Özgür gazeteciliğe destek olun
Search
Close this search box.

Afgan kadınlar, Taliban’a meydan okumak için sokaklara döküldü: “Kadınlar özgürlükleri ve toprakları için savaşmaya hazır”

Amerika Birleşik Devletleri (ABD) askerlerinin büyük oranda çekildiği Afganistan’da, Taliban saldırıları arttı. Örgüt ele geçirdiği bölgelerde kadınların tek başına dışarı çıkmasını ve çalışmasını yasaklıyor, okulları kapatıyor ve kadınların kıyafetlerine müdahale ediyor. Yaşananlar üzerine, ülkelerinin Taliban tarafından yönetilmesini istemeyen kadınlar sokağa döküldü.
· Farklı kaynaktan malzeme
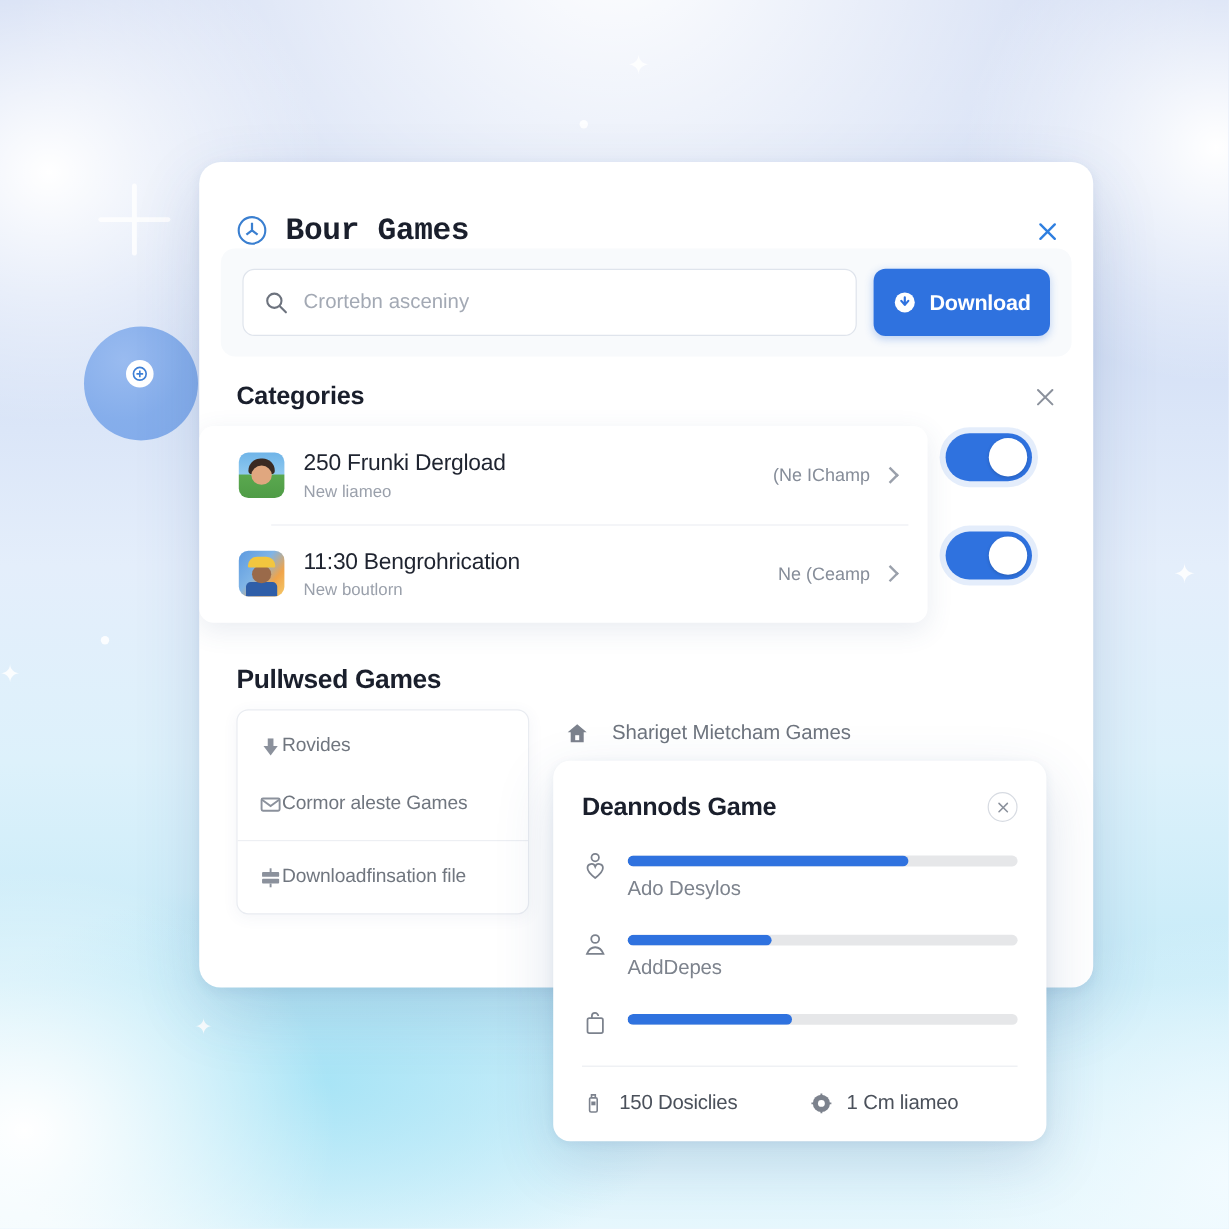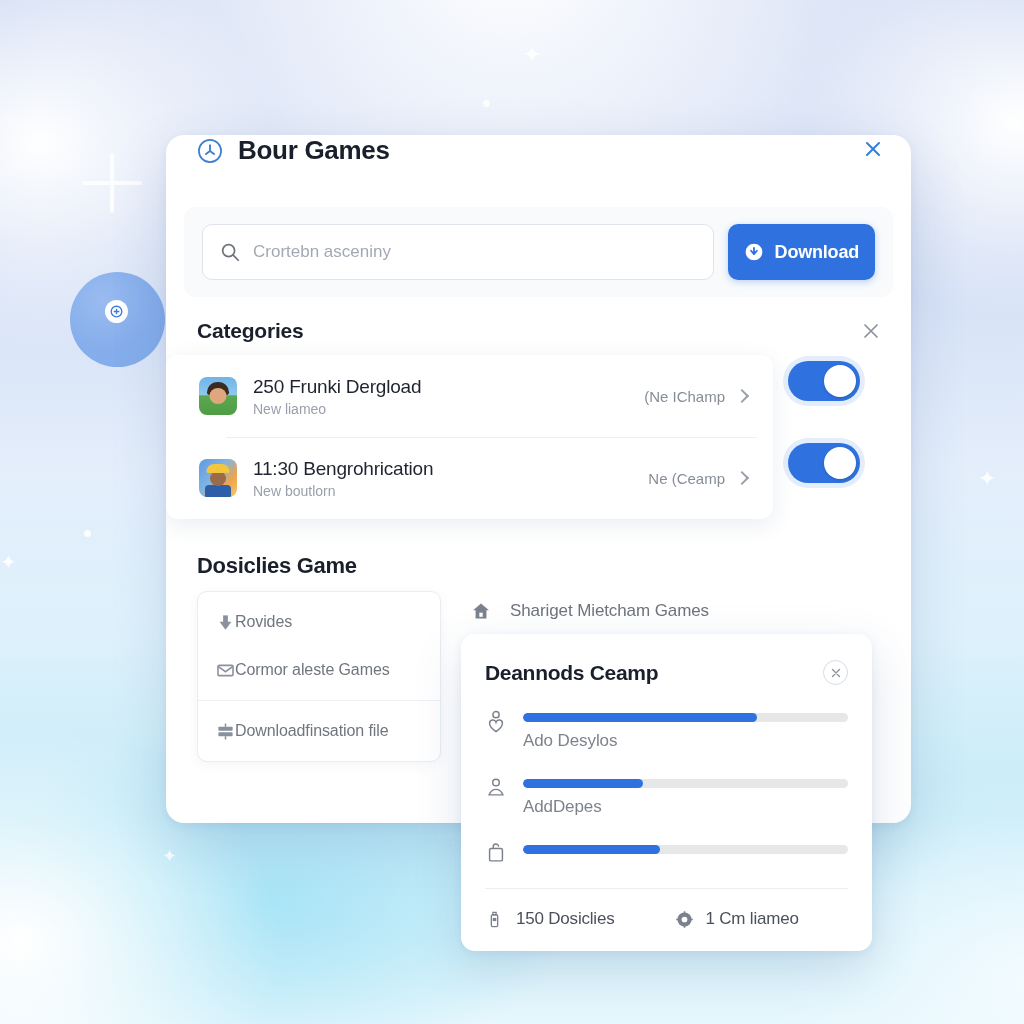"Bour Games" .win-header { align-items: flex-start -> flex-end; font-family: none -> Liberation Mono, monospace }
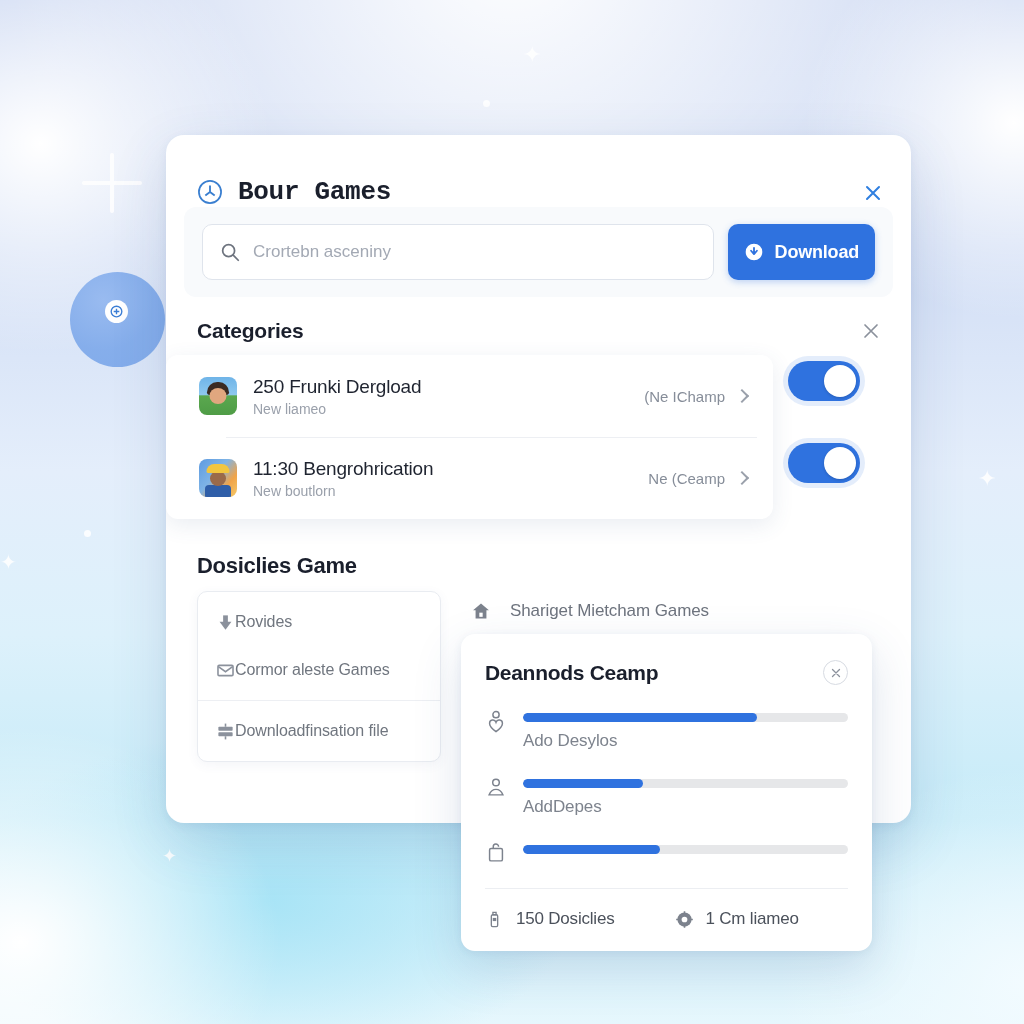"Dosiclies Game" div.feat-title { text: Dosiclies Game -> Pullwsed Games }
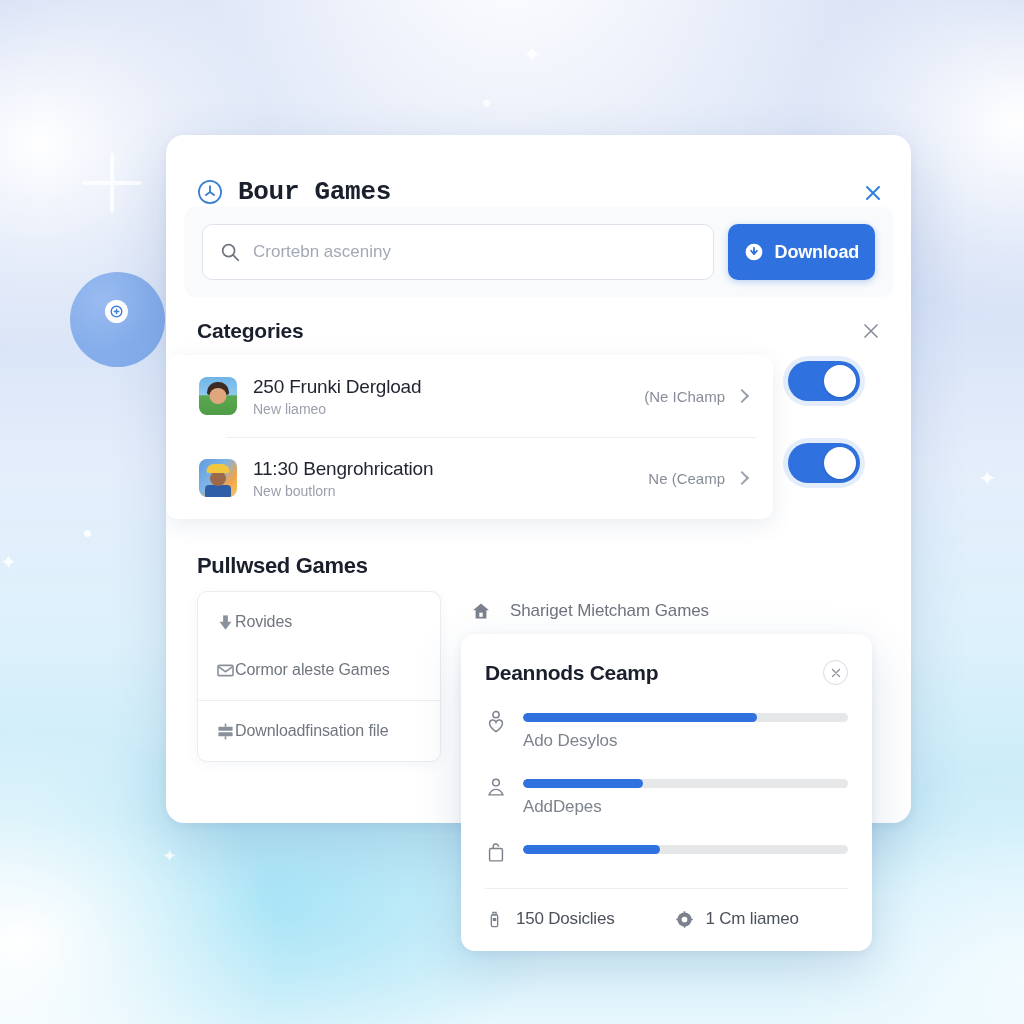"Deannods Ceamp" div.sc-title { text: Ceamp -> Game }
Sosyal medya hesaplarından silahlarıyla fotoğraf paylaşan kadınlar, savaşmaya hazır olduklarını belirtti.

Taliban, Afganistan’daki birçok bölgeyi ele geçirmeye devam ederken ülkenin kuzeyindeki ve merkezindeki kadınlar Taliban’a meydan okuyarak sokaklara döküldü ve sosyal medya hesaplarında silahlı fotoğraflarını paylaştı.
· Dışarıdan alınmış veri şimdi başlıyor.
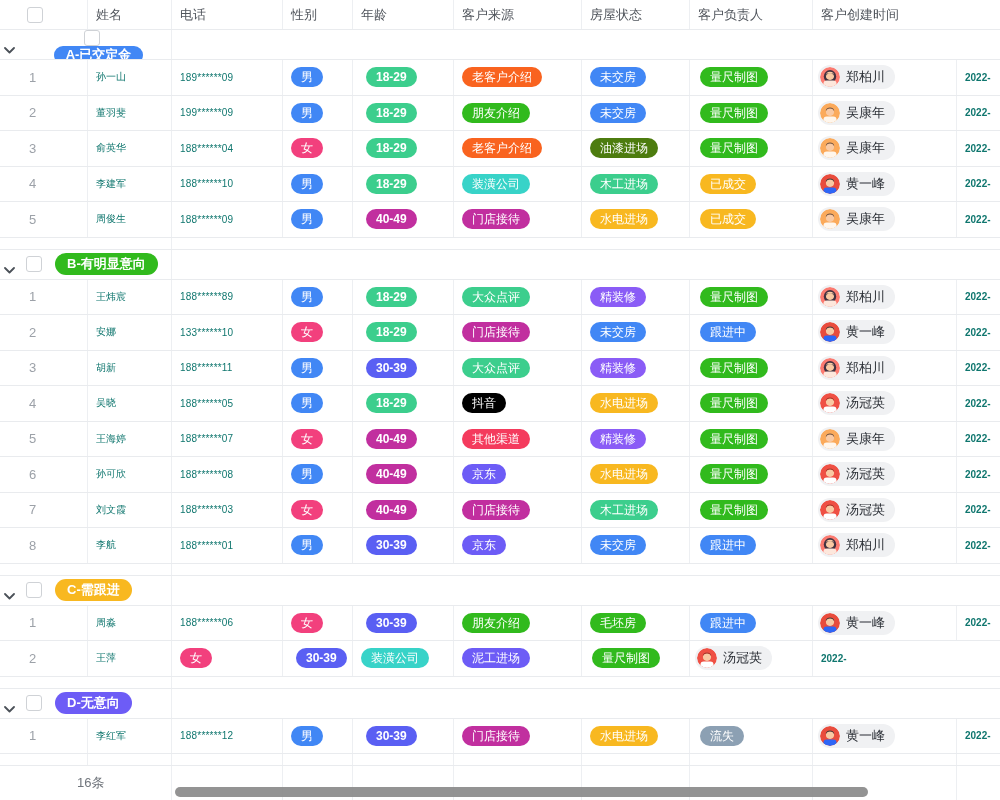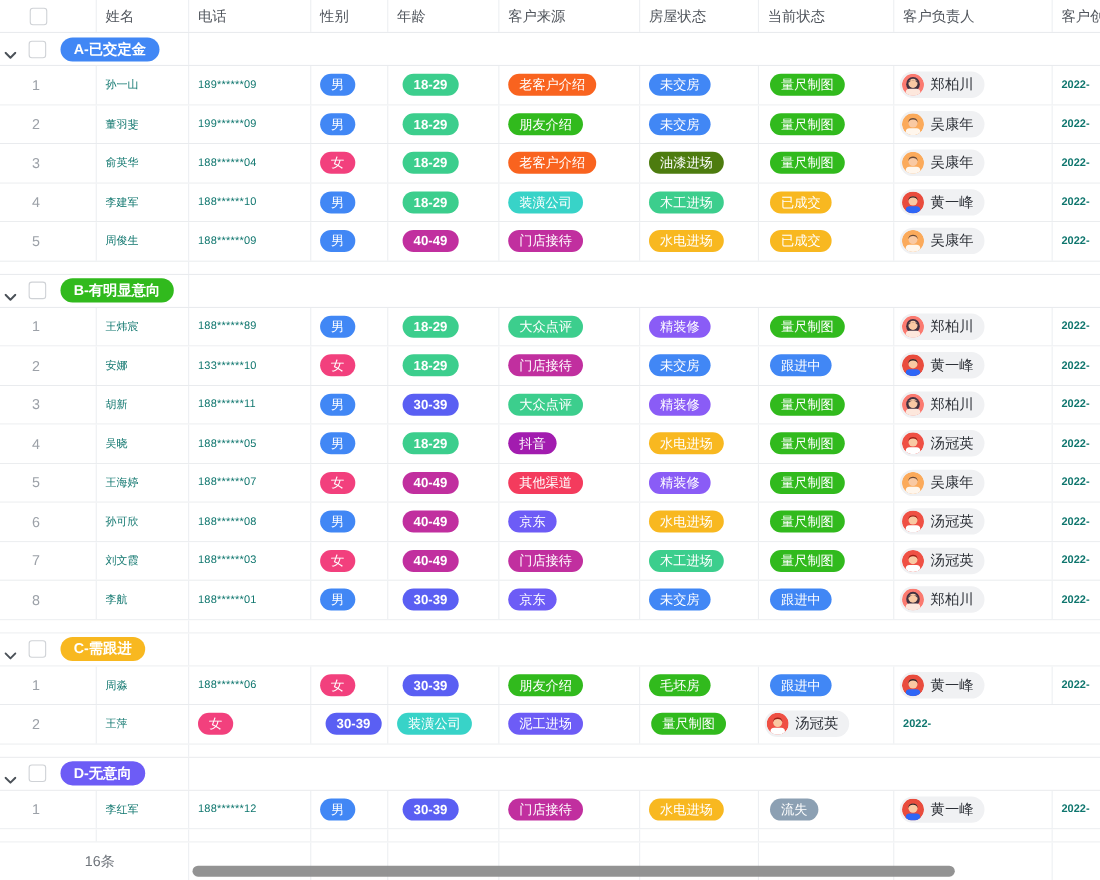"当前状态" div.cell { html: <div> <span>当前状态</span> </div> -> none }
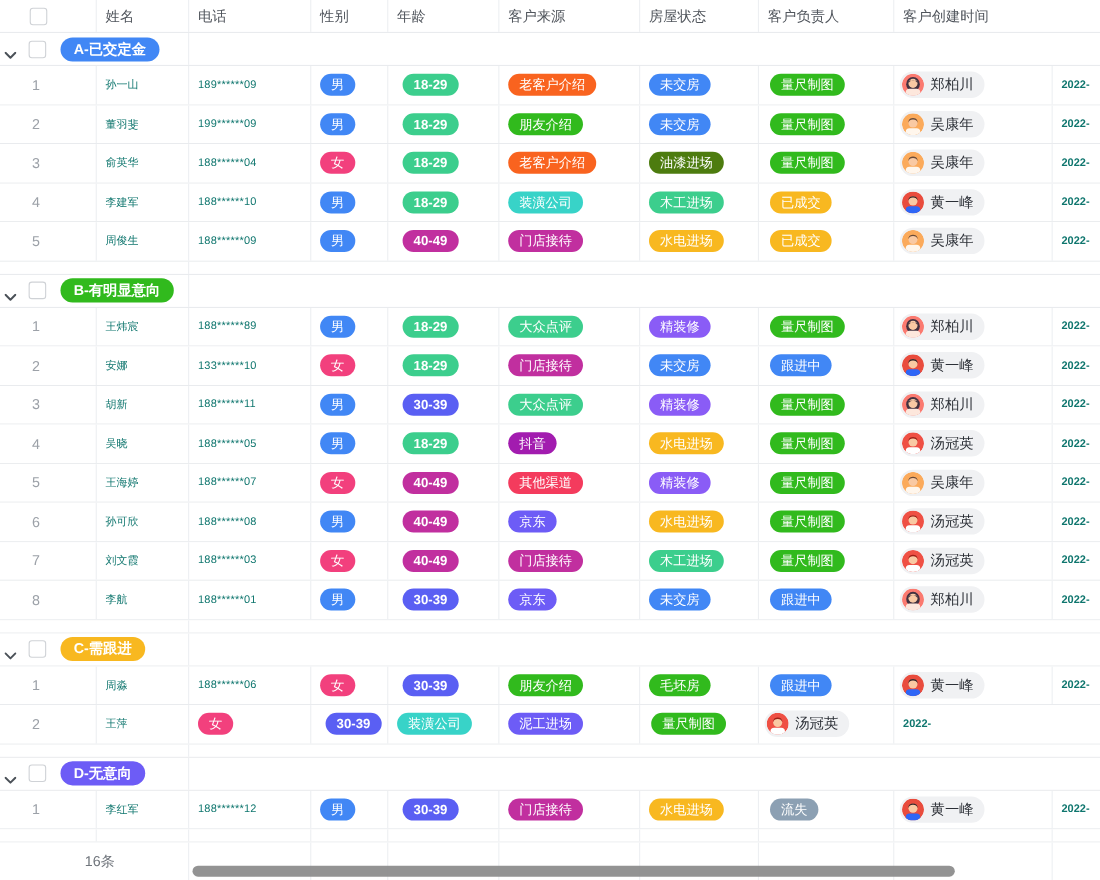"A-已交定金" div.cell { flex-direction: none -> column }
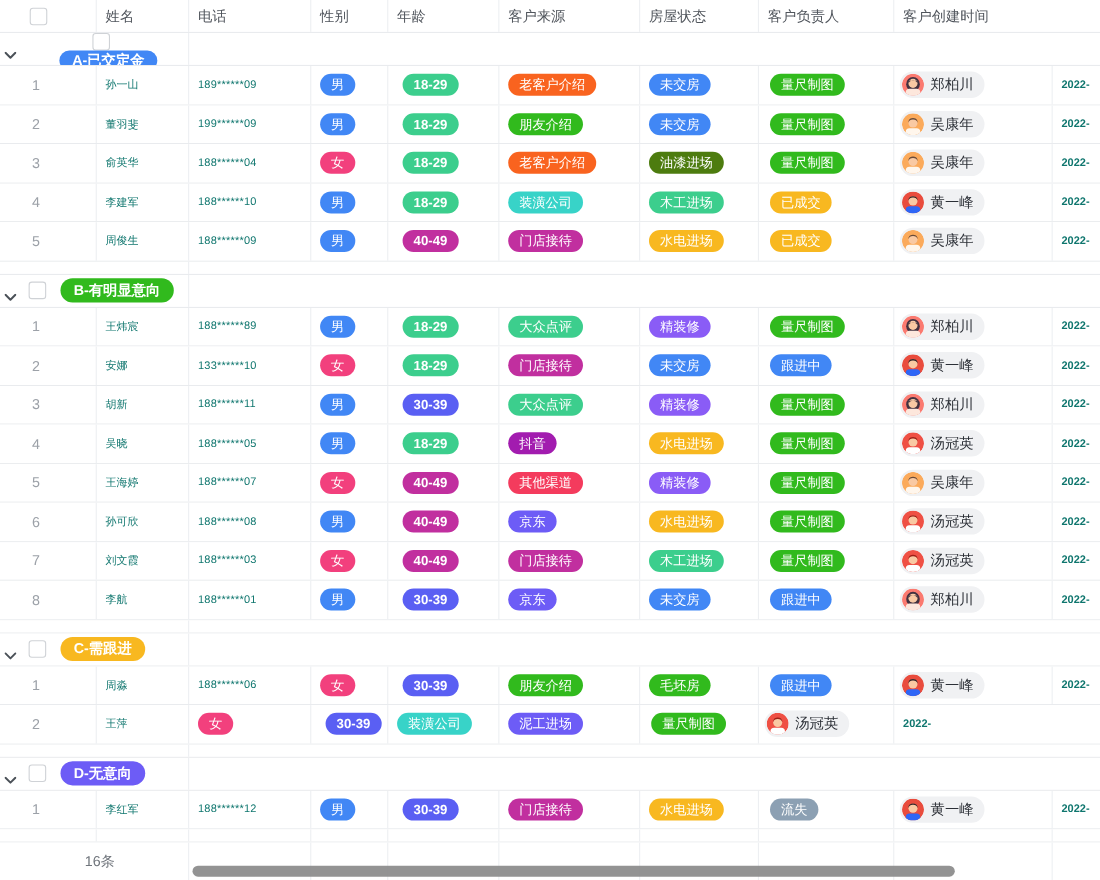"抖音" span.pill { background: #a21caf -> #000000 }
Hafta sonu en büyük gösterilerden biri, yüzlerce kadının silahlarıyla yürüdüğü ve Taliban karşıtı sloganlar attığı Ghor ilinin merkezinde yaşandı.

Ülkedeki aşırı muhafazakârlık ve deneyim eksikliği nedeniyle kadınların yakın zamanda cepheye gitmeleri pek olası görünmese de militanların tehdidi altında yapılan halk gösterileri, birçok kadının Taliban yönetiminin kendileri ve aileleri için ne anlama gelebileceği konusunda ne kadar korktuğunu hatırlatıyor.

Yürüyüşçülerden biri olan Ghor Kadın Müdürlüğü Başkanı Halima Parastiş, “Güvenlik güçlerine sadece sembolik olarak ilham vermek isteyen bazı kadınlar vardı ancak daha fazlası savaş alanlarına gitmeye hazırdı” diyerek savaşmaya hazır olduklarını söyledi. Parastiş, “Benim de aralarında olduğum bazı kadınlar, yaklaşık bir ay önce valiye gidip savaşmaya hazır olduğumuzu söyledik” diye konuştu.  

“Taliban kontrol ettiği bölgelerde kadınların ‘burka’ giymesini istiyor”

Taliban, 20 yıl önce Taliban karşıtı bir bölge olan Kuzey Bedahşan eyaleti de dahil olmak üzere onlarca bölgeyi almış ve Afganistan’ın kırsalını ele geçirmişti. Ancak şimdi şehirleri de ele geçiren Taliban’ın elinde birçok eyalet başkenti bulunuyor.

İşgal bölgelerinde yaşayanlar, Taliban’ın kontrol ettiği bölgelerde kadınların eğitimine, hareket özgürlüklerine ve kıyafetlerine şimdiden kısıtlamalar getirdiğini ve bir bölgede, kadınların “burka” giymelerini talep eden el ilanları dağıtıldığını söylüyor.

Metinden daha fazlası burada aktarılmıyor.